What’s the Context for Understanding Shared Libraries in Microservices?
Only recently, I’ve picked up that different people mean different things when they talk about using shared libraries. People whose main focus is on designing and coding applications are generally talking about writing code that uses a shared library. This is the first context: designing applications. People who are more focussed on deploying code, though, may instead be talking about a binary on a the file system of a deployment target that is used by more than one application. This is the second context: designing deployment environments.
In both contexts, the meaning of “library” is similar: it’s a body of code that is not part of the application but is available as a separate unit from which it can be used in multiple applications. While the “library” concept is similar, the definition of “shared” is quite different. In the application context, sharing means writing code that is compiled against, and requires at runtime, the same library code as another application. By way of example, two applications may both use the same logging library. They may be deployed on separate hosts residing on opposite sides of the globe, but they “share” this library. In the deployment context, “sharing” is actually an extension of the first context.
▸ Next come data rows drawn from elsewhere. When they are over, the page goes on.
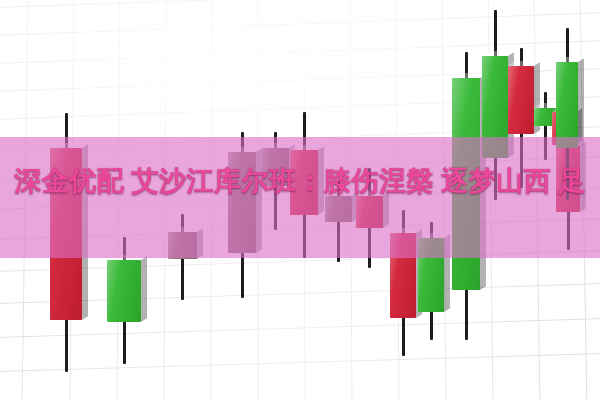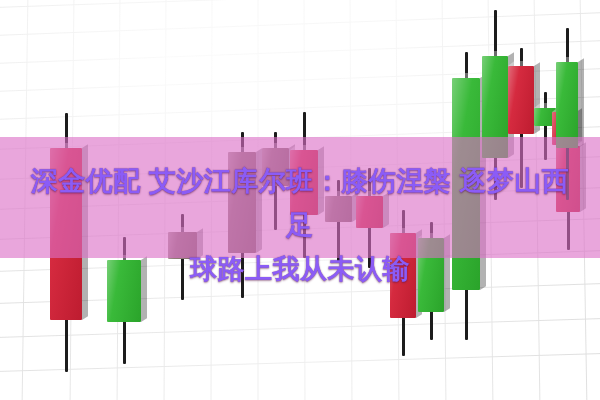--- a/index.html
+++ b/index.html
@@ -221,7 +221,7 @@
 
   <div class="band" id="band" style="top: 137px; height: 121px; background: rgba(219, 112, 199, 0.62);"></div>
 
-  <div class="headline" id="headline" style="top: 159px; color: #8b5cf6;"><span>深金优配 艾沙江库尔班：膝伤涅槃 逐梦山西 足</span><br><span>球路上我从未认输</span></div>
+  <div class="headline" id="headline" style="top: 159px; color: #ec4899; font-family: Liberation Serif, serif;"><span>深金优配 艾沙江库尔班：膝伤涅槃 逐梦山西 足</span><br><span>球路上我从未认输</span></div>
 
 </div>
 

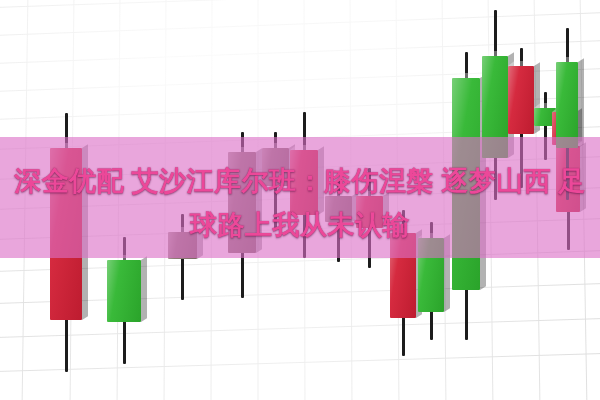--- a/index.html
+++ b/index.html
@@ -221,7 +221,7 @@
 
   <div class="band" id="band" style="top: 137px; height: 121px; background: rgba(219, 112, 199, 0.62);"></div>
 
-  <div class="headline" id="headline" style="top: 159px; color: #ec4899; font-family: Liberation Serif, serif;"><span>深金优配 艾沙江库尔班：膝伤涅槃 逐梦山西 足</span><br><span>球路上我从未认输</span></div>
+  <div class="headline" id="headline" style="top: 159px; color: #ec4899; font-family: Liberation Serif, serif;"><span>深金优配 艾沙江库尔班：膝伤涅槃 逐梦山西 足</span><br></div>
 
 </div>
 

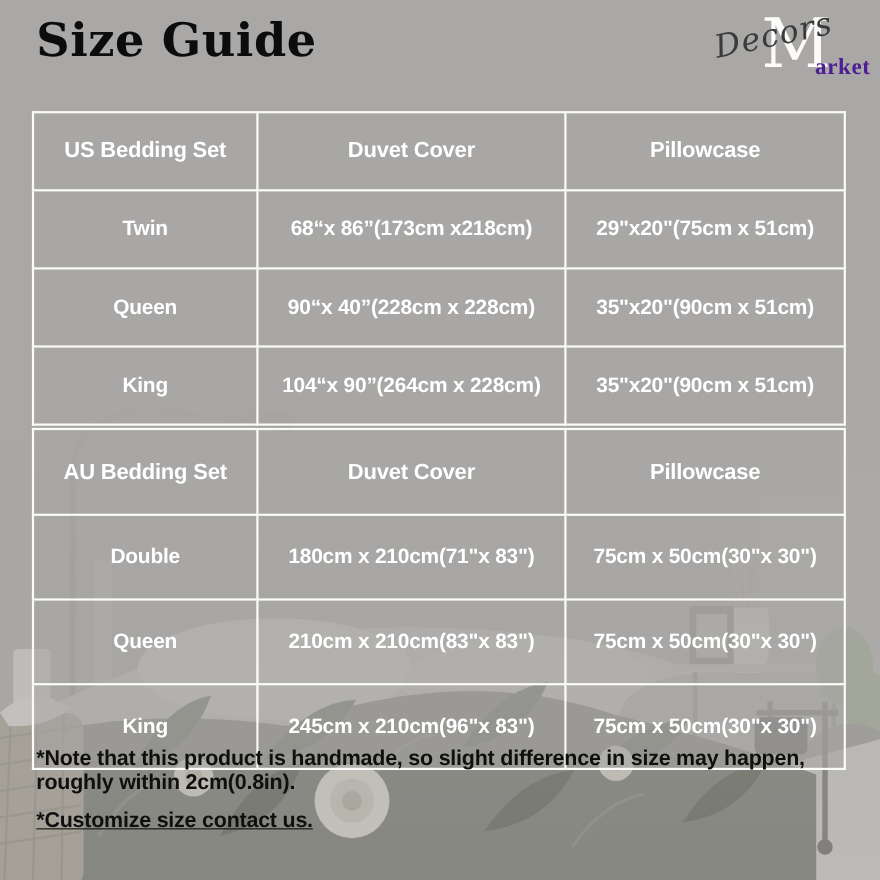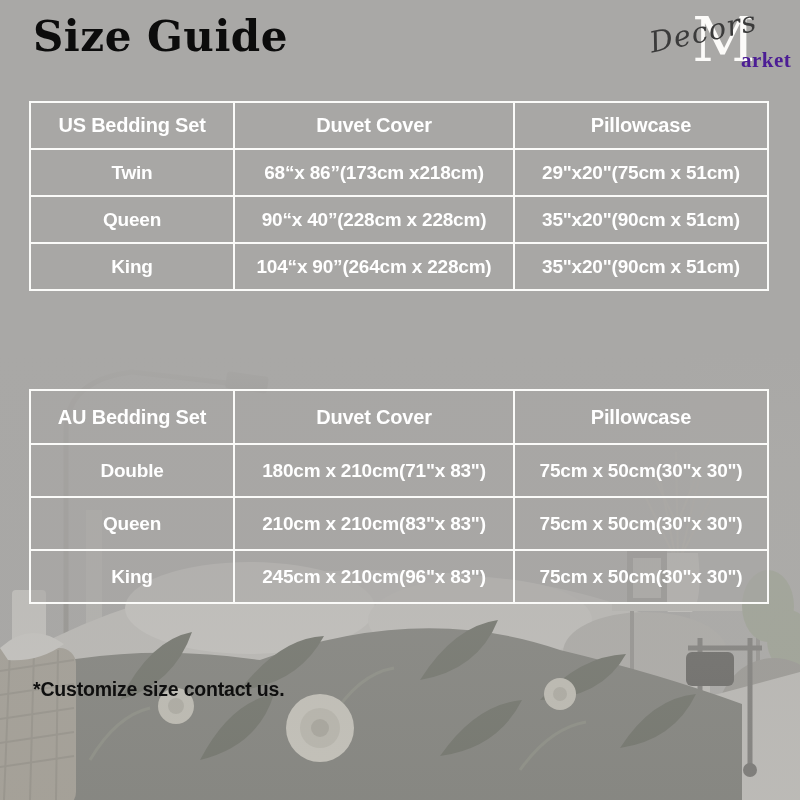--- a/index.html
+++ b/index.html
@@ -42,7 +42,7 @@
   .size-table th,.size-table td{border:2px solid #fbfbf9;text-align:center;
     vertical-align:middle;color:#ffffff;font-family:"Liberation Sans",sans-serif;
     font-weight:700;background:rgba(167,166,164,0.55);letter-spacing:-0.2px;
-    padding:0;overflow:hidden;white-space:nowrap;}
+    padding:12px;overflow:hidden;white-space:nowrap;}
   .size-table th{font-size:20px;}
   .size-table td{font-size:19px;}
   .t-us th{height:45px;}

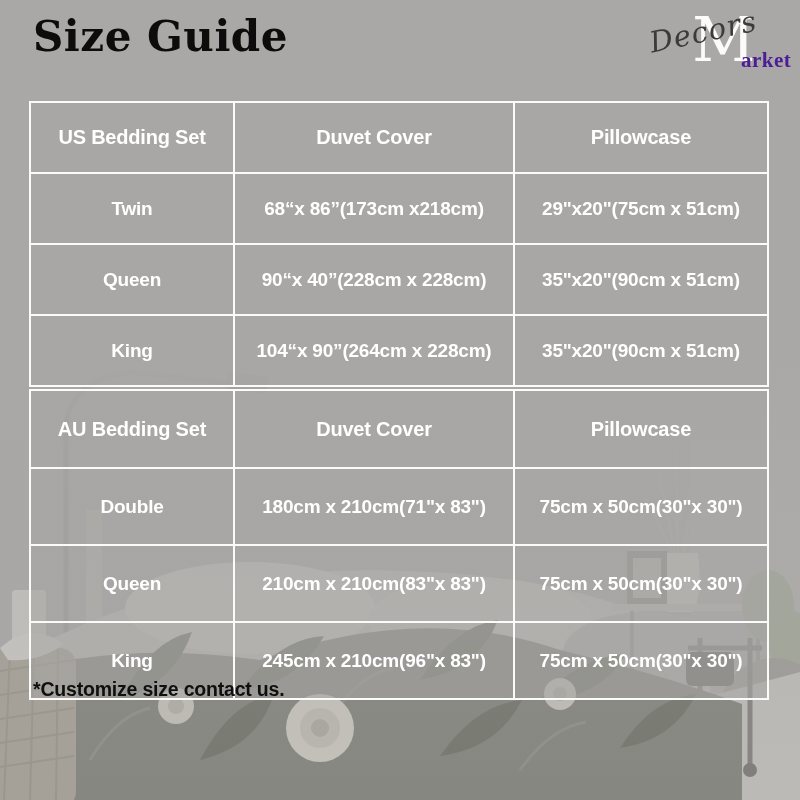--- a/index.html
+++ b/index.html
@@ -241,6 +241,7 @@
     </div>
 
     <div class="notes">
+      <p class="note">*Note that this product is handmade, so slight  difference in size may happen, roughly within 2cm(0.8in).</p>
       <p class="note">*Customize size contact us.</p>
     </div>
   </div>

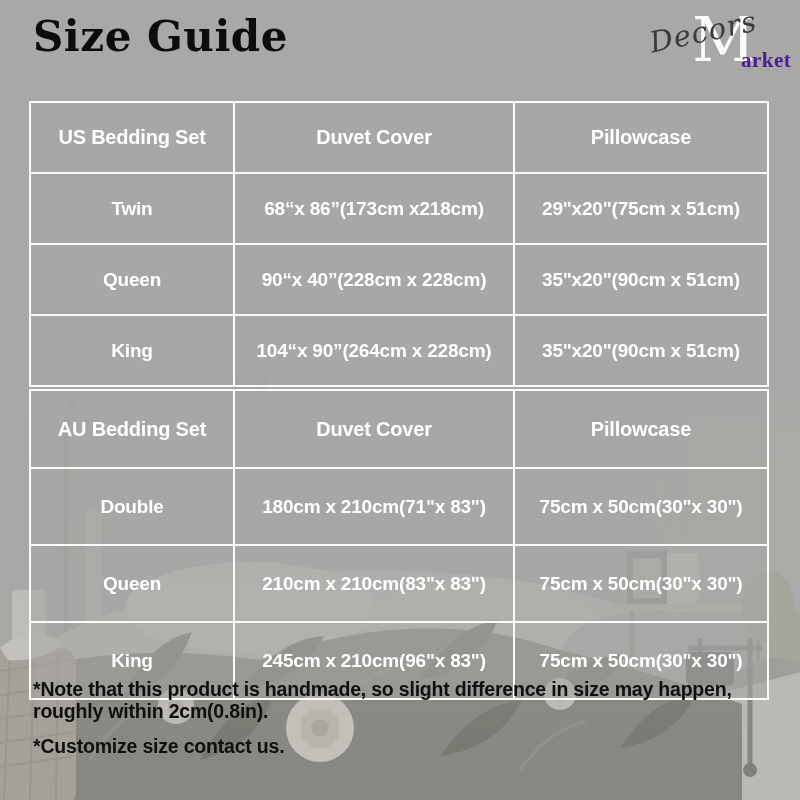--- a/index.html
+++ b/index.html
@@ -53,7 +53,7 @@
   .notes{position:absolute;left:33px;top:678px;width:748px;}
   .note{margin:0;font-family:"Liberation Sans",sans-serif;font-weight:700;
     font-size:19.5px;line-height:22px;color:#0f0f0f;letter-spacing:-0.2px;}
-  .note + .note{margin-top:13px;}
+  .note + .note{margin-top:13px;text-decoration:underline;}
 </style>
 </head>
 <body>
Not only do two applications require the same library, but they are deployed in the same environment (i.e. host, be it virtual or physical) and they share a single binary for that shared library.
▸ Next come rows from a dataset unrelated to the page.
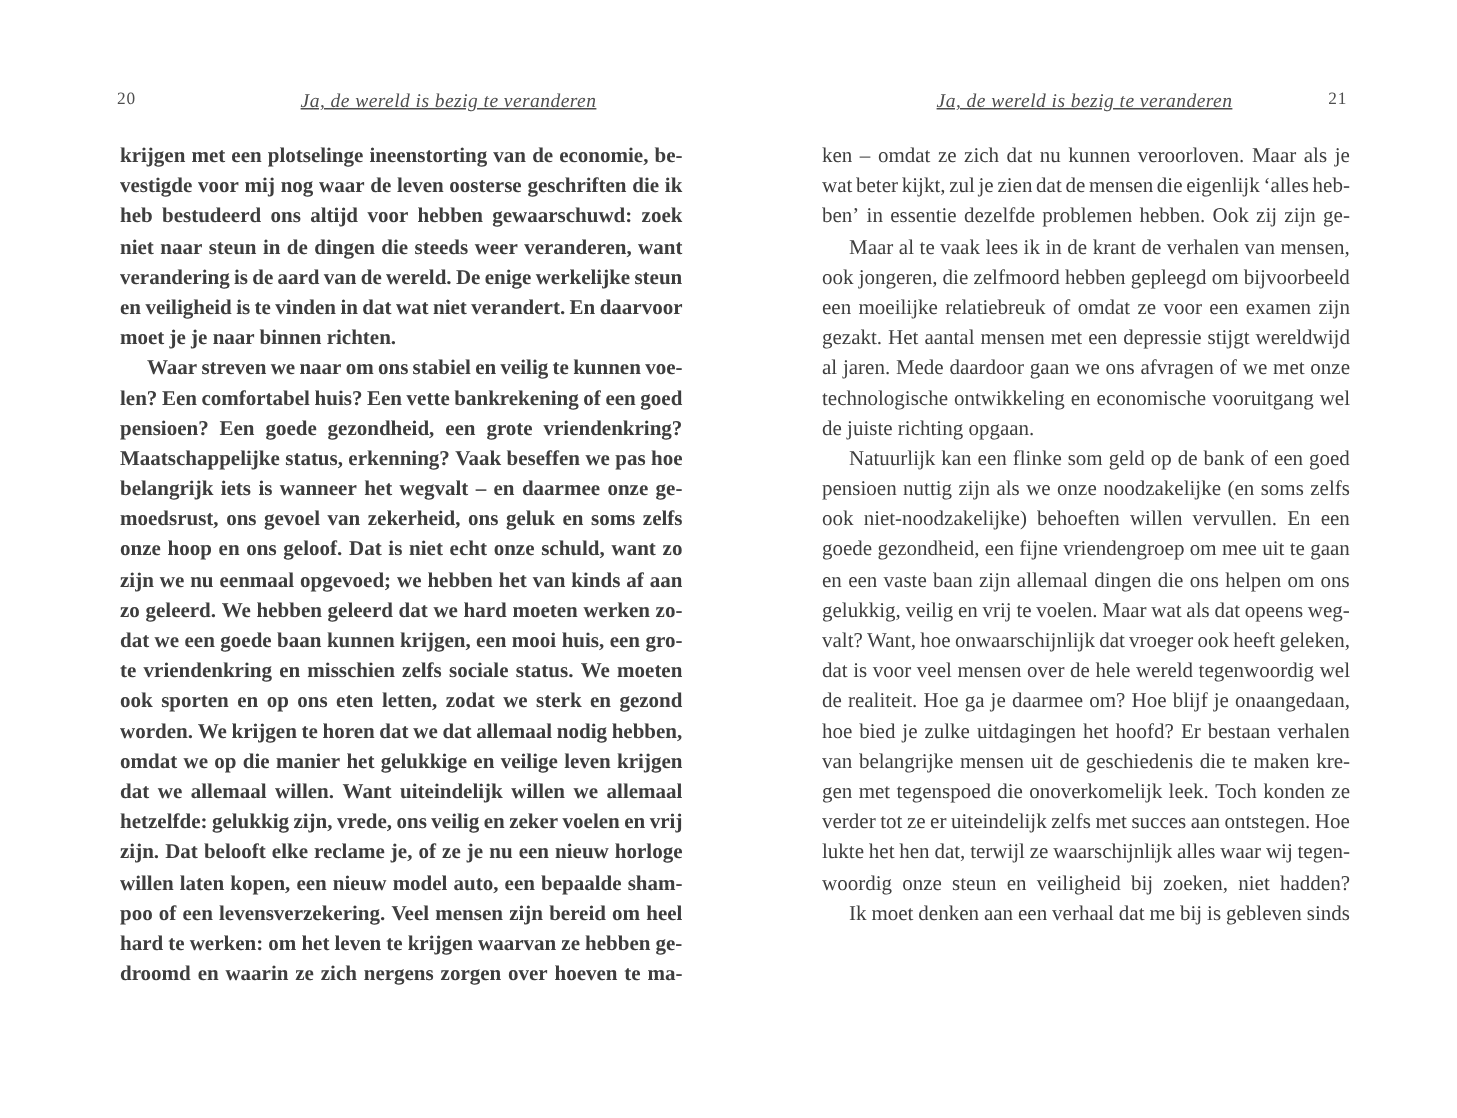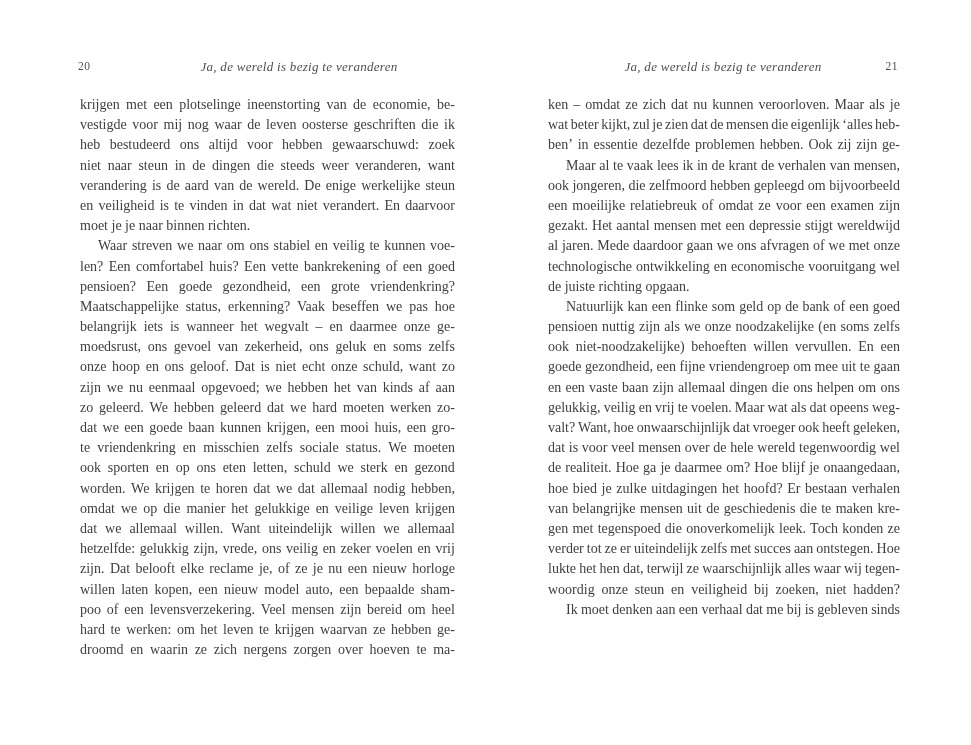--- a/index.html
+++ b/index.html
@@ -37,6 +37,7 @@
     letter-spacing: 0.3px;
     color: var(--header, #4e4e4e);
     white-space: nowrap;
+    text-decoration: underline;
   }
   .rh-left  { left: 299px; }
   .rh-right { left: 723px; }

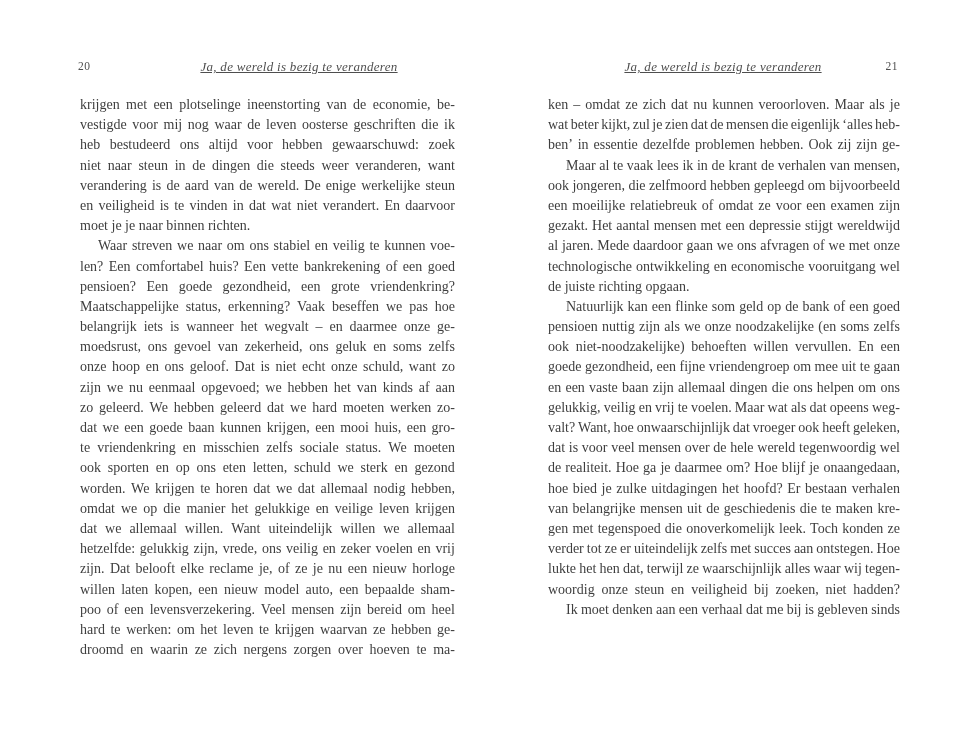--- a/index.html
+++ b/index.html
@@ -47,7 +47,7 @@
     font-size: 14px;
     color: var(--text, #3e3e3e);
   }
-  .tb-left  { left: 80px;  width: 375px; }
+  .tb-left  { left: 80px;  width: 375px; font-weight: bold; }
   .tb-right { left: 548px; width: 352px; }
   .line {
     display: flex;

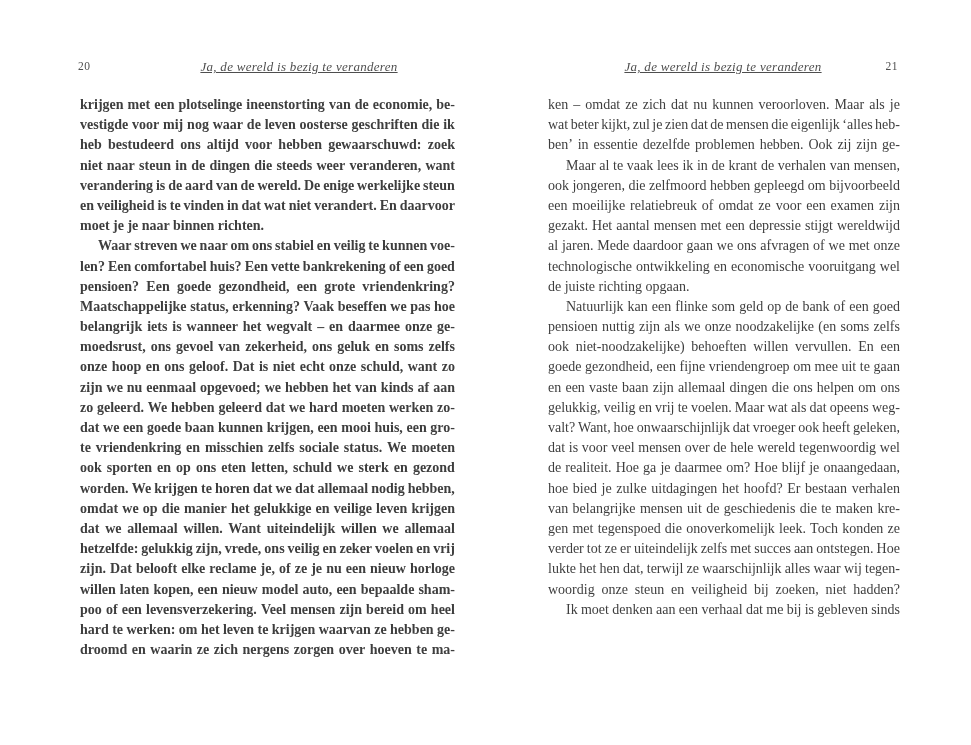--- a/index.html
+++ b/index.html
@@ -292,7 +292,7 @@
           <span>ons</span>
           <span>eten</span>
           <span>letten,</span>
-          <span>schuld</span>
+          <span>zodat</span>
           <span>we</span>
           <span>sterk</span>
           <span>en</span>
So, what’s the problem with shared libraries in microservices? As there are two different contexts, there’s different problems in each context…
The Problem with Shared Libraries in Microservices Application Design
In the application design context, sharing libraries is generally a Good Thing. Being able to use bodies of code that are written and maintained by other organisations has obvious productivity advantages. Anyone who tried to write a modern web application or backend service without using shared libraries would likely be perceived to be either grossly ignorant of the software industry, or perhaps as a megalomaniac with a serious case of “Not Invented Here” syndrome.
When are shared libraries an issue in application design? When they create coupling. Specifically with regard to shared libraries in microservices, coupling happens when the use of a library in one application applies strong force on integrating applications to also use the same library and/or platform.When are shared libraries an issue in application design? When they create coupling. Click To Tweet
By way of example, the Spring Application Framework popular in the Java ecosystem has a capability called “Spring HTTP Invokers”. It uses serialisation of Java objects to easily create RPC links by generating, at runtime, endpoints on the server side and proxies on the client side. Now if a server provides a HTTP Invoker interface, any client is almost forced to use Spring HTTP Invokers as the client and, by extension, to be written in a JVM language, if not Java itself. Use of this library applies a very strong force on integrating applications. Note that the force is not absolutely irresistible: Turing-complete languages being what they are, one could certainly write a serialised Java object parser in Haskell and then implement a client that’s not Spring+Java-dependent. It’s easy to see that would be a pretty silly waste of resources, though, and that’s the evidence of the server implementation applying force on the implementation of clients.
There are other examples that are in the middle of the scale. For example, an interface using Protocol Buffers applies force on clients to also use protofbufs. The force of the coupling is lessened, however, by the fact that protobufs implementations are available for many languages. Using the library in the server has forced use of the same library (or, we might say, a closely related one) in integrating artefacts, but the coupling doesn’t extend to the point of applying force toward a particular platform.
Finally, there are library choices that have very little chance of creating a coupling because they are nowhere near the integration points. For example, whatever library you use to write application logs probably applies no force on integrating applications and how they do application logging. Be careful, though – perhaps your choice of log file format will affect whatever tooling you have to read the logs. Integrations are not always visible on the architecture diagram.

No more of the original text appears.